3. Il est constant qu’au cours des années 2012, 2013 et 2014, la SAS Société d’Activité Métallière a isolé dans un compte relatif à la taxe sur la valeur ajoutée à régulariser la taxe apparaissant comme non déclarée à l’issue de rapprochements entre le chiffre d’affaires résultant des encaissements et le chiffre d’affaires déclaré, qu’elle n’a pas justifié du débit du compte « TVA déductible » d’une somme de 471 354 euros par le crédit du compte « TVA déductible à régulariser » au cours de l’année 2013, et que le compte « TVA déductible 20 % » présentait un solde créditeur au 31 décembre 2016 s’expliquant par une majoration importante de la taxe déductible mentionnée sur les déclarations déposées au cours de l’année 2016. En outre, la SAS Société d’Activité Métallière, qui a fait état au cours de la vérification de comptabilité portant en matière de taxe sur la valeur ajoutée sur la période du 1er janvier 2012 au 30 novembre 2014 des conséquences en matière de taxe sur la valeur ajoutée tirées en 2011 du précédent contrôle, ne saurait sérieusement faire valoir qu’elle n’aurait pas eu connaissance de la vérification de comptabilité dont elle a fait l’objet en 2010, à l’issue de laquelle des rappels correspondant à de la taxe sur la valeur ajoutée non reversée lui ont été notifiés. Par suite, alors que la société requérante a ainsi fortement minoré la taxe sur la valeur ajoutée déclarée, et quand bien même elle a également commis des erreurs en sa défaveur au cours des périodes vérifiées, l’administration doit être regardée comme établissant le caractère conscient et délibéré des manquements relevés. La société requérante ne saurait utilement se prévaloir à cet égard d’une désorganisation interne qui aurait conduit à des erreurs comptables, et aux pratiques de son comptable, dont elle n’aurait pas eu connaissance. Dès lors, la SAS Société d’Activité Métallière n’est pas fondée à demander la décharge des majorations mises à sa charge.

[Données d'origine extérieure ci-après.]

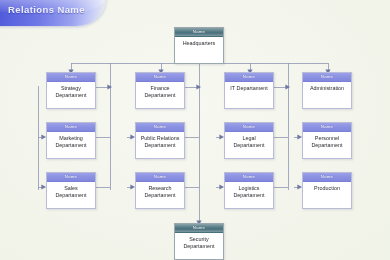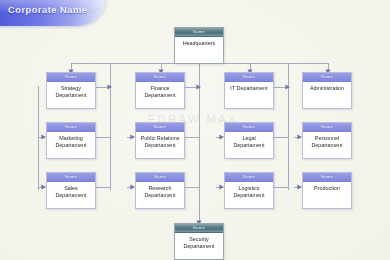--- a/index.html
+++ b/index.html
@@ -128,7 +128,7 @@
 
   <div id="banner">
     <div id="banner-glow"></div>
-    <div id="banner-label">Corporate Name</div>
+    <div id="banner-label">Relations Name</div>
   </div>
 
   <div id="watermark">EDRAW MAX</div>

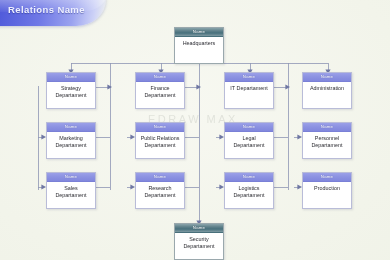--- a/index.html
+++ b/index.html
@@ -131,7 +131,6 @@
     <div id="banner-label">Relations Name</div>
   </div>
 
-  <div id="watermark">EDRAW MAX</div>
 
   <svg id="wires" viewBox="0 0 390 260">
     <g stroke="#8f96b4" stroke-width="0.8" fill="none" shape-rendering="crispEdges">

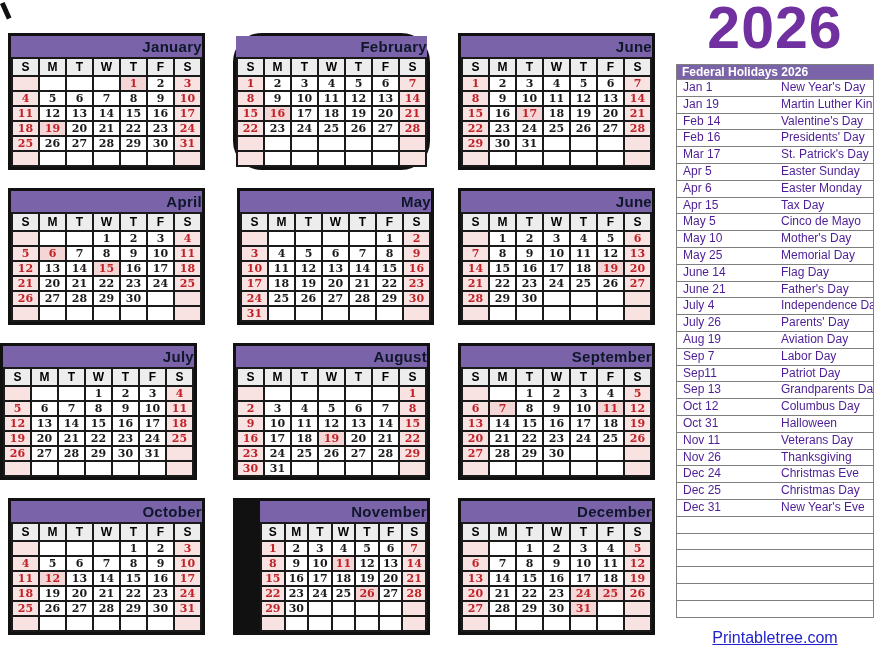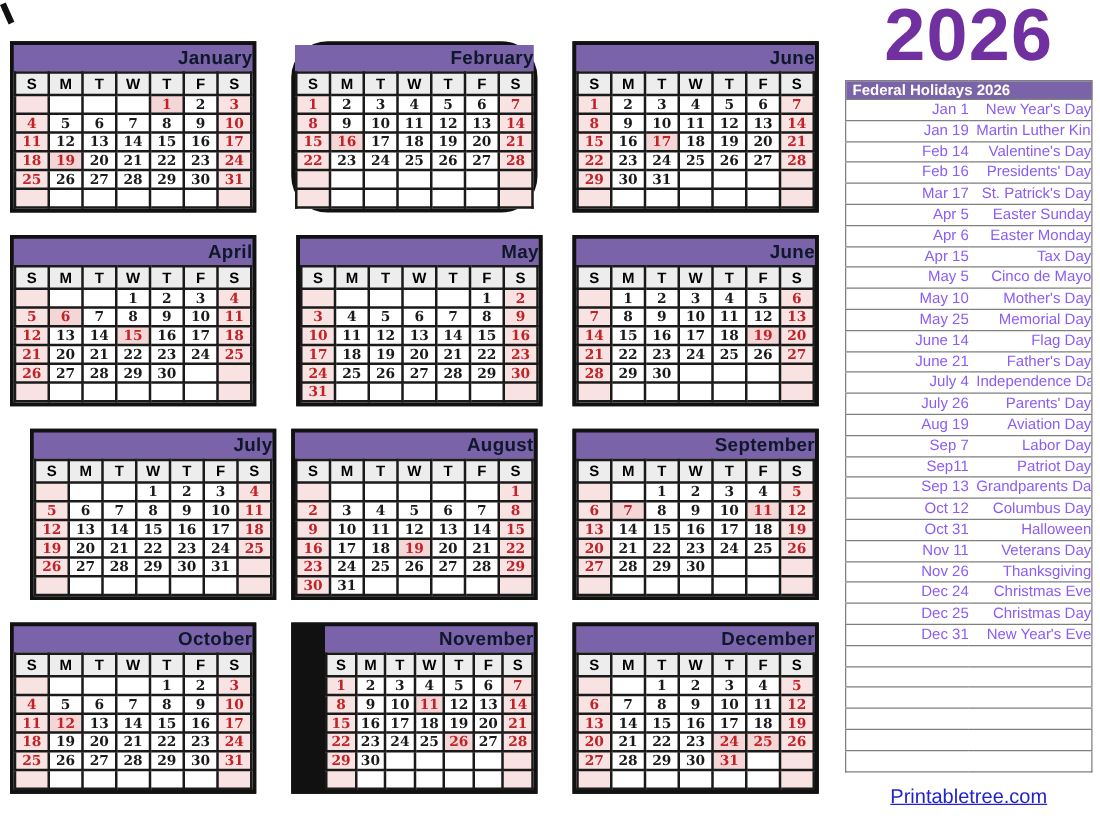--- a/index.html
+++ b/index.html
@@ -50,8 +50,8 @@
     font-weight:bold;height:14px;line-height:14px;padding:0 0 0 5px;
   }
   table.holidays td{
-    border-top:1px solid #7f7f7f;font-size:12px;color:#8b5cf6;height:15.8px;
-    line-height:15.8px;padding:0;white-space:nowrap;overflow:hidden;text-align:right;
+    border-top:1px solid #7f7f7f;font-size:12px;color:#4c1d95;height:15.8px;
+    line-height:15.8px;padding:0;white-space:nowrap;overflow:hidden;
   }
   table.holidays td.hdate{width:60px;padding-left:6px;}
   table.holidays td.hname{padding-left:6px;}

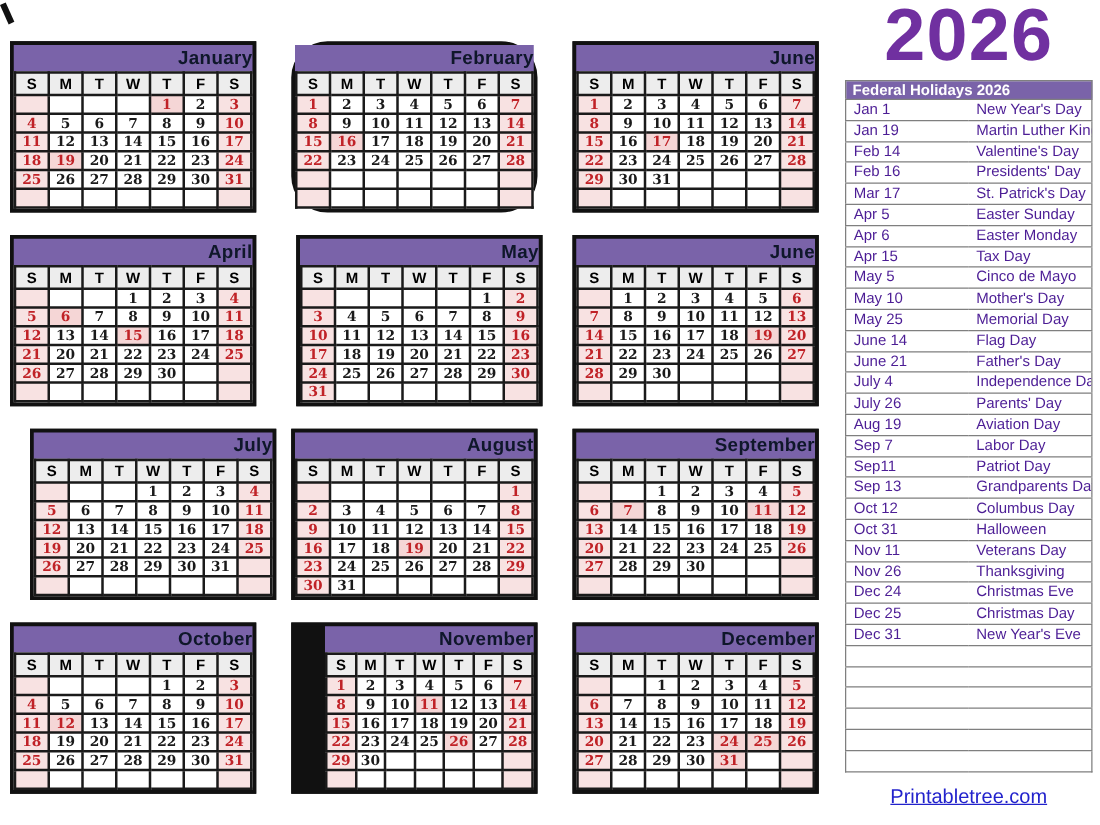--- a/index.html
+++ b/index.html
@@ -488,7 +488,7 @@
         </tbody>
       </table>
     </div>
-    <div class="month" style="left: 24px; top: 343px;">
+    <div class="month" style="left: 0; top: 343px;">
       <div class="mtitle">July</div>
       <table class="mtable">
         <tbody>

4. En second lieu, la SAS Société d’Activité Métallière n’est pas fondée à se prévaloir de la doctrine administrative référencée BOI-CF-INF-10-20-20 § 30 et 40, qui ne comporte aucune interprétation de la loi fiscale différente de celle qui lui a été appliquée.




5. Il résulte de tout ce qui précède que la SAS Société d’Activité Métallière n’est pas fondée à soutenir que c’est à tort que, par le jugement attaqué, le tribunal administratif de Marseille a rejeté sa demande. Doivent être rejetées, par voie de conséquence, ses conclusions présentées au titre des dispositions de l’article L. 761‑1 du code de justice administrative.


D E C I D E :





Article 1er : La requête de la SAS Société d’Activité Métallière est rejetée.


Article 2 : Le présent arrêt sera notifié à la société par actions simplifiée Société d’Activité Métallière et au ministre de l’économie, des finances et de la relance.

Copie en sera adressée à la direction de contrôle fiscal Sud-Est Outre-mer.



Délibéré après l’audience du 5 mai 2022, où siégeaient :

‑ Mme Bernabeu, présidente assesseure, présidente de la formation de jugement en application de l’article R. 222‑26 du code de justice administrative,
‑ Mme A... et Mme B..., premières conseillères.

Rendu public par mise à disposition au greffe, le 19 mai 2022.